いくらロイムからの指示があるとは言え、なぜ一度見限った相手である私を、ユアは命がけで守ってくれるのだろうか。そして、私は……どうやってこの魔界の友人の働きに、報いればよいのだろう。
「さぁて、後は嬢ちゃんだけだな。言っておくが、俺は勇者も勇者の娘も、興味はねぇ。ただ、お前はリュカの寵姫なら――俺たち獣人族の敵だ。な、そうだろう? うん。なら、ここで一応死んどいた方がいいな。なぁに、後からその犬もロイムの腰巾着も全員、連れてってやるから心配するな。な?」
ガヴィンがゆっくりと右手を上げ、私に近づいてくる。
――敵わないのは分かっているけど、せめてアセスとユアを少しでも生かすために私は戦いたい。

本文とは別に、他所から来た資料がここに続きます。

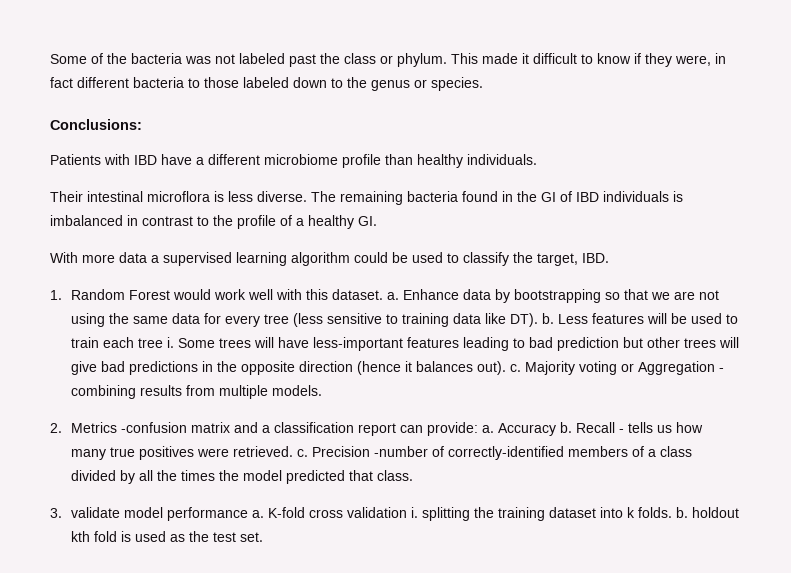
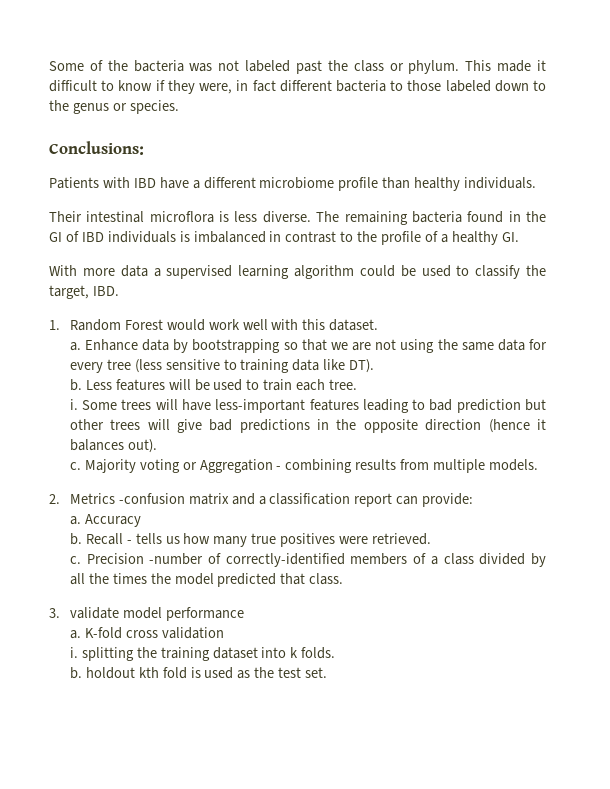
- 1. Random Forest would work well with this dataset. a.
+ 1. Random Forest would work well with this dataset.
+ a.
- Enhance data by bootstrapping so that we are not using the same data for every tree (less sensitive to training data like DT). b.
+ Enhance data by bootstrapping so that we are not using the same data for every tree (less sensitive to training data like DT).
+ b.
- Less features will be used to train each tree i.
+ Less features will be used to train each tree.
+ i.
- Some trees will have less-important features leading to bad prediction but other trees will give bad predictions in the opposite direction (hence it balances out). c.
+ Some trees will have less-important features leading to bad prediction but other trees will give bad predictions in the opposite direction (hence it balances out).
+ c.
- 2. Metrics -confusion matrix and a classification report can provide: a.
+ 2. Metrics -confusion matrix and a classification report can provide:
+ a.
- Accuracy b.
+ Accuracy
+ b.
- Recall - tells us how many true positives were retrieved. c.
+ Recall - tells us how many true positives were retrieved.
+ c.
- 3. validate model performance a.
+ 3. validate model performance
+ a.
- K-fold cross validation i. splitting the training dataset into k folds. b. holdout kth fold is used as the test set.
+ K-fold cross validation
+ i. splitting the training dataset into k folds.
+ b. holdout kth fold is used as the test set.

剣を構え、立ち上がる私に、ガヴィンは嗜虐的な笑みを浮かべ手を振り下ろそうとした――とき、
「待って! あんたの狙いは私でしょ!? おとなしく付いていくから2人には手を出さないで!」
カルアが叫んだ。しかし、残忍な獣王は振り向きもしない。
「お前にその選択肢はねぇな。お前が騒ごうが暴れようが全く支障がねぇんだよ」
「だったら……2人に手を出さないなら、今すぐ舌を噛み切って死ぬわ! それ位の力は残ってるんだから!!」
「ほぅ」
ガヴィンが立ち止まり、カルアの方を振り返った。
「その選択肢はなかなか良いぞ。俺様がまぁまぁ困る結末だ」
カルアの倒れている場所へ歩み寄る。安堵した表情を浮かべたカルアの横にしゃがみ込み、
「そういうことなら、少しお寝んねしてもらおうか」
追えない速さでガヴィンはカルアの首に手刀を当てた。
すかさず、私はガヴィンの背後から背中めがけて切り掛かった――が、
「硬っ!」
まるで身体が鉛で出来ているような硬さだ。破れた服の肌には、髪の毛ほどの傷を負わせることも出来なかった。格が違い過ぎる……
「はぁ、面倒くせぇな」
頭を掻きながら、立ち上がったガヴィンに、私は再び剣を構える。
「俺様は面倒なのが嫌いなんだよ。計画通りにいかねぇとイライラしちまう。今回もそうだ。さっさと結界師の嬢ちゃんをさらって、城に帰りてぇんだよ」
ガヴィンの太い手が私の首を掴み、軽々と持ち上げた。なんでこんなに簡単に急所を掴まられるのか理解できないまま、私の足は宙を泳いだ。
「ガァッ」
苦しい……こんな魔界の洞窟で……私は本当に死んでしまうのか。
走馬灯のように、故郷の風景が頭に過る。あんなに出たがっていた村が涙が出るほど懐かしく感じる。
父さま……母さま……
もう一度……
◆◇◆◇◆◇◆◇◆◇
「とんだざまだな。ソラ」
「誰だ!?」
気配を感知出来なかったことに、驚いた様子のガヴィンが振り向いた。
切れそうになる意識の中、なんとか声の方に視線を向けると、そこに居たのは、忘れたくても忘れられない顔。私を魔界にさらった元を辿ればこの窮地の元凶ともいえる男――四天王・リュカの姿があった。